Using X-ray fluorescence to measure inorganics in biopharmaceutical raw materials

Abstract

Small deviations in metal content found in biopharmaceutical raw materials can have detrimental effects on cell culture activity and growth. Here we report the use of a portable energy-dispersive X-ray fluorescence (EDXRF) spectrometer for elemental analysis of powdered raw materials (hydrolysates and chemically defined media) to help maintain consistent therapeutic protein quality and production.
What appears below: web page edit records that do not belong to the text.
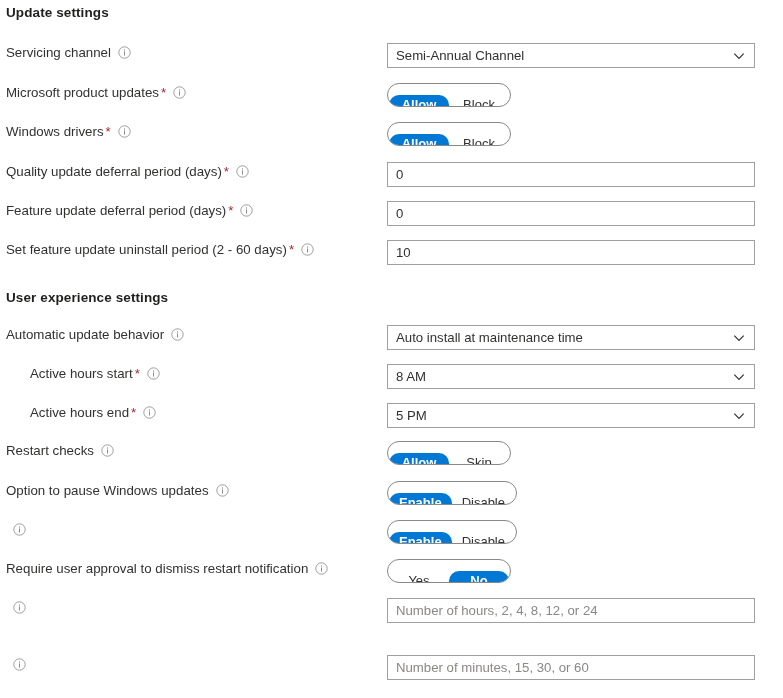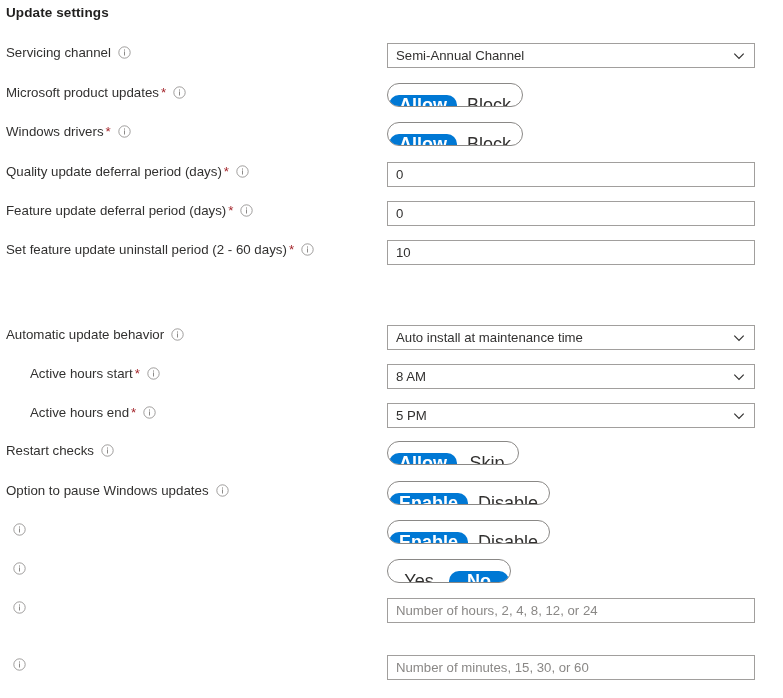--- a/index.html
+++ b/index.html
@@ -105,7 +105,7 @@
     height: 20px;
     line-height: 20px;
     border-radius: 10px;
-    font-size: 18px;
+    font-size: 13px;
     text-align: center;
     color: #323130;
     padding: 0 10px;

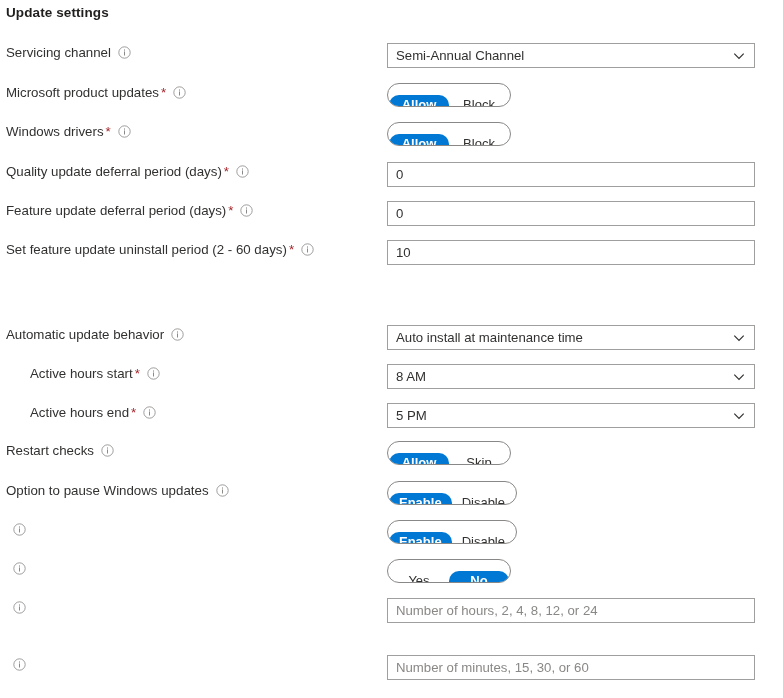--- a/index.html
+++ b/index.html
@@ -125,6 +125,7 @@
 <div class="page">
 
 <div class="section-heading" style="top: 5px;">Update settings</div>
+    <div class="section-heading" style="top: 290px;">User experience settings</div>
     <div class="row" style="top: 43px;">
       <div class="label"><span>Servicing channel</span><span class="info-icon"><svg viewBox="0 0 16 16" width="13" height="13">
             <circle cx="8" cy="8" r="7" fill="none" stroke="#8a8886" stroke-width="1"></circle>

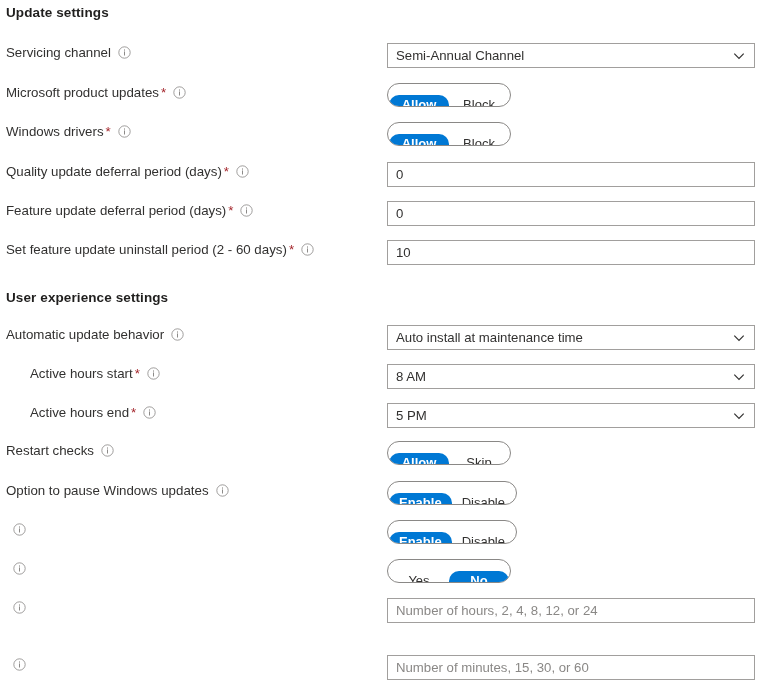--- a/index.html
+++ b/index.html
@@ -268,7 +268,7 @@
         </div></div>
     </div>
     <div class="row" style="top: 559px;">
-      <div class="label"><span class="info-icon"><svg viewBox="0 0 16 16" width="13" height="13">
+      <div class="label"><span>Require user approval to dismiss restart notification</span><span class="info-icon"><svg viewBox="0 0 16 16" width="13" height="13">
             <circle cx="8" cy="8" r="7" fill="none" stroke="#8a8886" stroke-width="1"></circle>
             <rect x="7.4" y="6.7" width="1.2" height="5" fill="#8a8886"></rect>
             <rect x="7.4" y="4.2" width="1.2" height="1.5" fill="#8a8886"></rect>

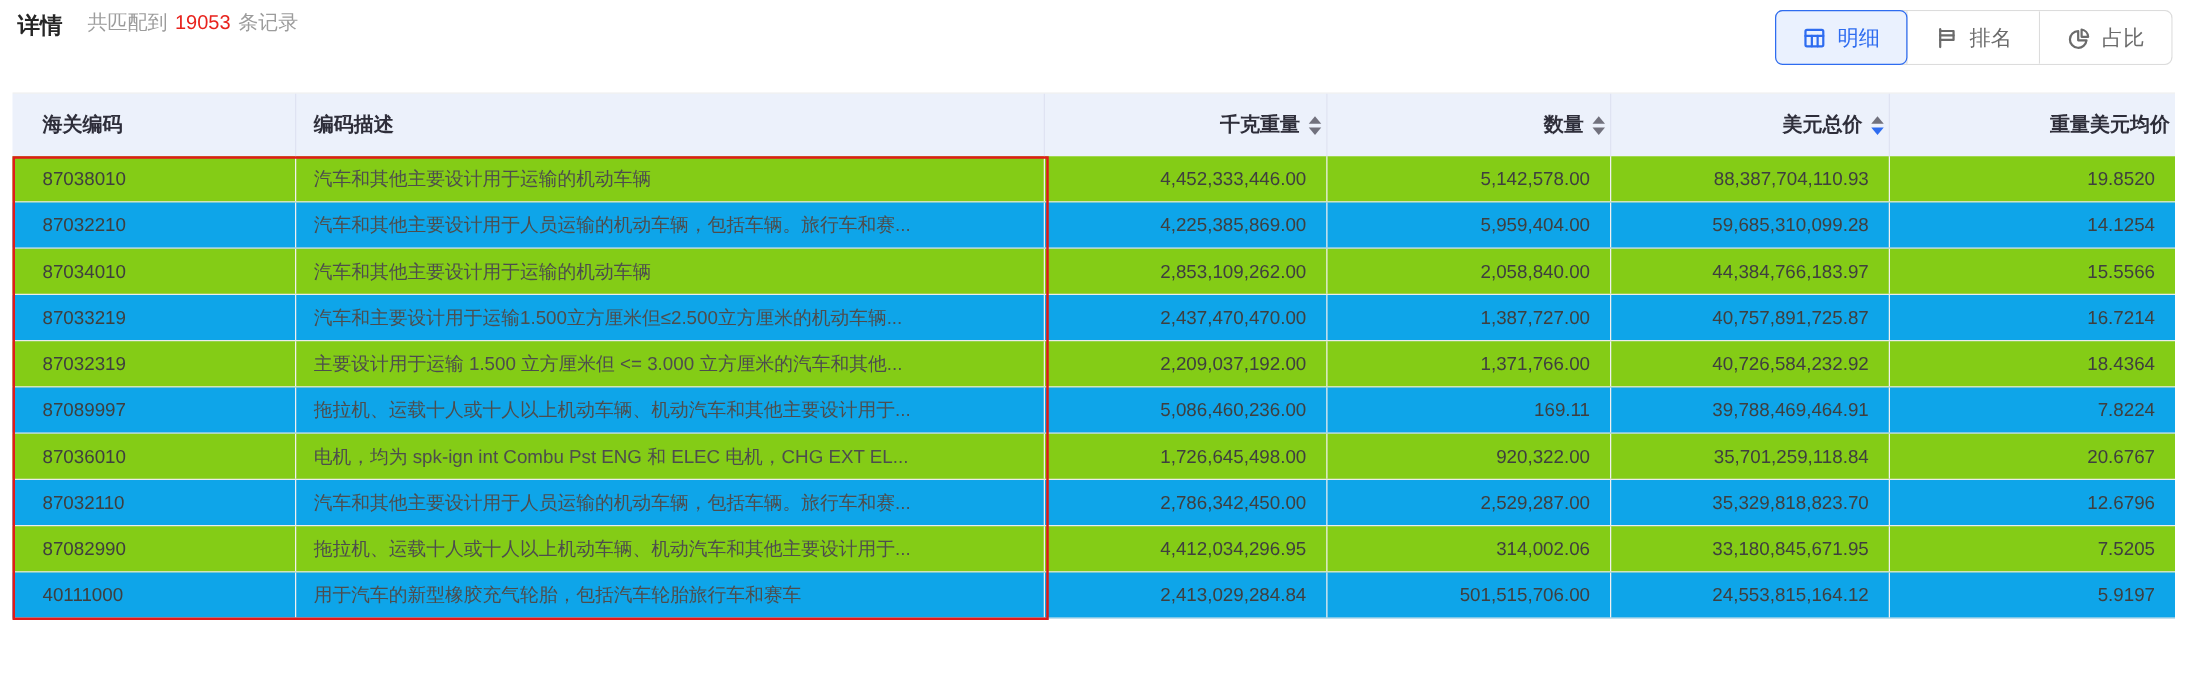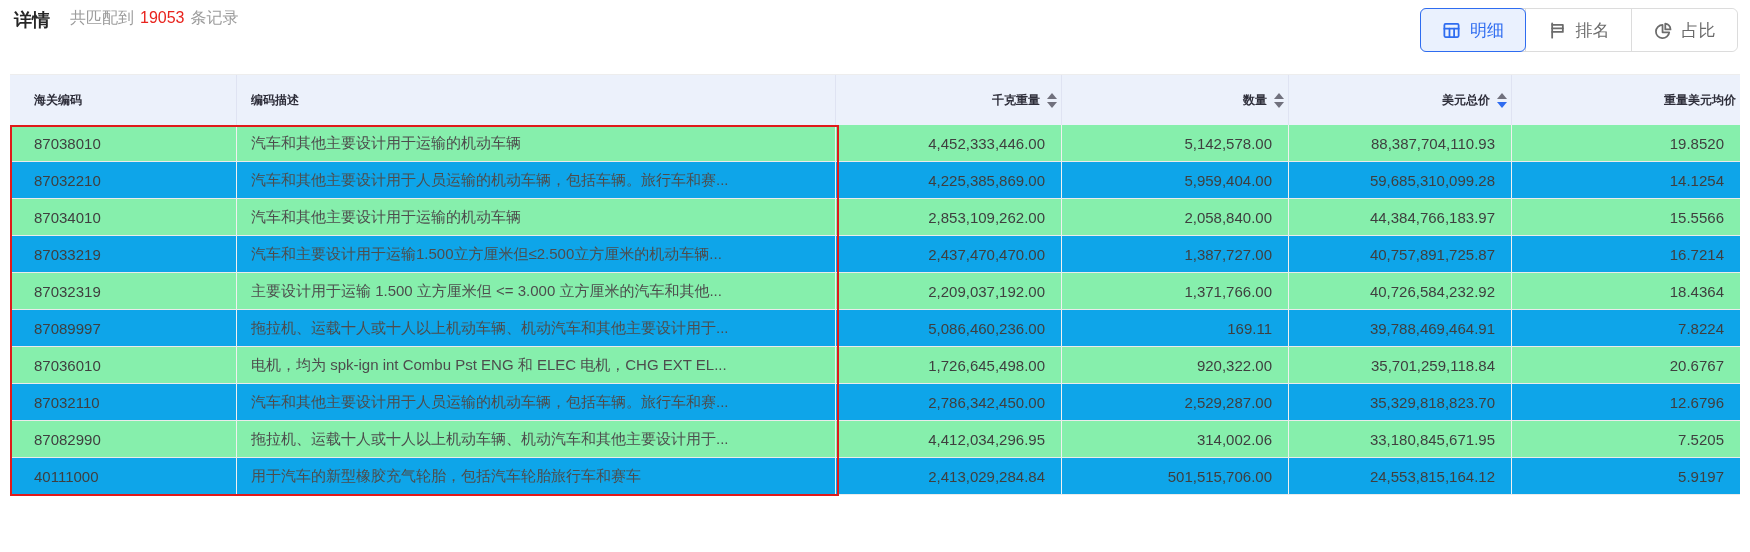--- a/index.html
+++ b/index.html
@@ -37,7 +37,7 @@
   .thead{background:var(--header-bg);height:50px;}
   .th,.td{display:flex;align-items:center;overflow:hidden;white-space:nowrap;border-right:1px solid var(--col-border);}
   .th:last-child,.td:last-child{border-right:none;}
-  .thead .th{font-size:12px;font-weight:700;color:#2e2e3a;border-right:1px solid #dfe3f2;}
+  .thead .th{font-size:16px;font-weight:700;color:#2e2e3a;border-right:1px solid #dfe3f2;}
   .thead .th:last-child{border-right:none;}
   .tbody .tr{height:37px;border-bottom:1px solid var(--border);background:#86efac;font-size:15px;}
   .tbody .tr.stripe{background:#0ea5e9;}

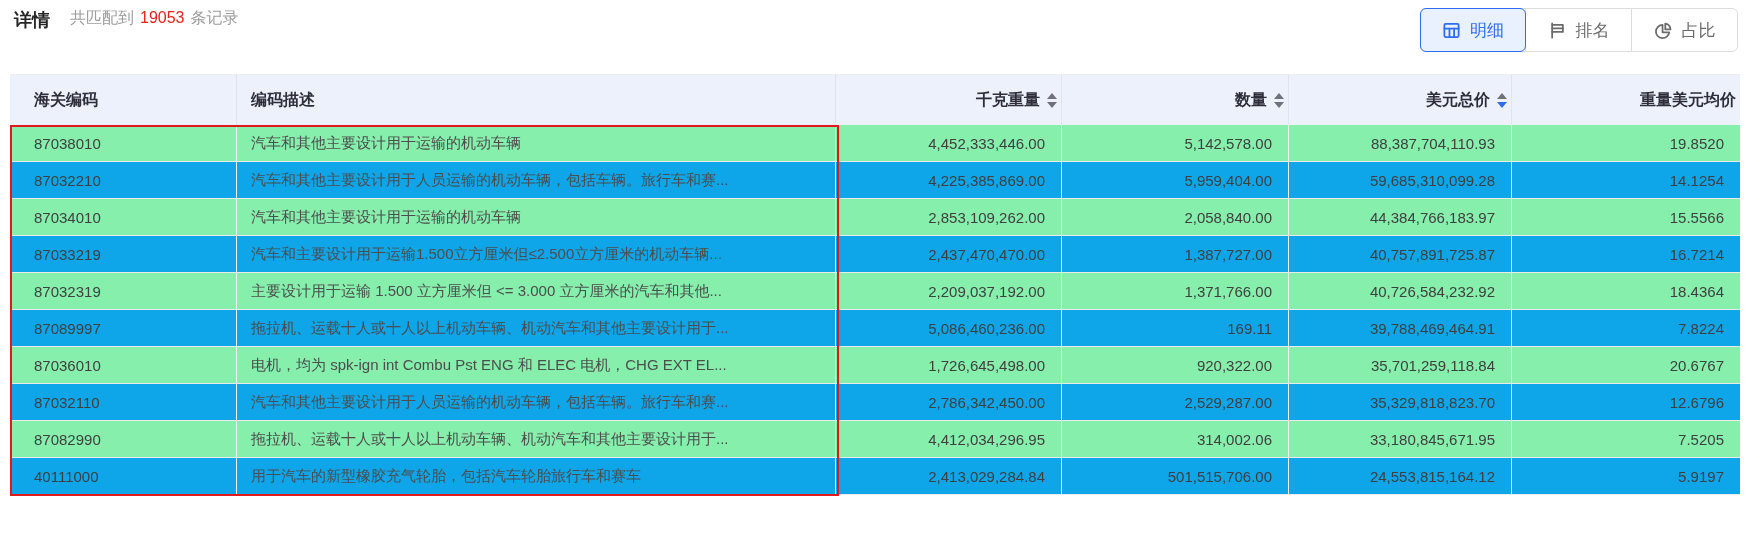--- a/index.html
+++ b/index.html
@@ -39,7 +39,7 @@
   .th:last-child,.td:last-child{border-right:none;}
   .thead .th{font-size:16px;font-weight:700;color:#2e2e3a;border-right:1px solid #dfe3f2;}
   .thead .th:last-child{border-right:none;}
-  .tbody .tr{height:37px;border-bottom:1px solid var(--border);background:#86efac;font-size:15px;}
+  .tbody .tr{height:37px;border-bottom:1px solid var(--border);background:#84cc16;font-size:15px;}
   .tbody .tr.stripe{background:#0ea5e9;}
   .c0{width:227px;padding-left:24px;}
   .c1{width:599px;padding-left:14px;color:#4d4d4d;}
Unlike traditional metal analysis techniques such as inductively coupled plasma mass spectrometry (ICP-MS), EDXRF analysis requires no sample preparation and acquisition times range from 2 to 10 minutes for a sub-ppm limit of detection for elements such as Cu and Zn. However, issues with sensitivity, matrix interferences and calibration standards have prevented EDXRF from being adopted in the biopharmaceutical industry. This paper presents an alternative method to overcome these limitations, involving: measuring raw materials before dilution to ensure the largest metal concentration; the use of wavelet transforms to process EDXRF spectra, removing background and matrix variability; and utilizing the resultant spectral intensity to correlate to cell culture process parameters before developing calibration standards. Finally, a brief case study will outline the methodology and illustrate the high throughput of the EDXRF spectrometer for identifying the raw material and quantifying the key trace metal associated with process attributes.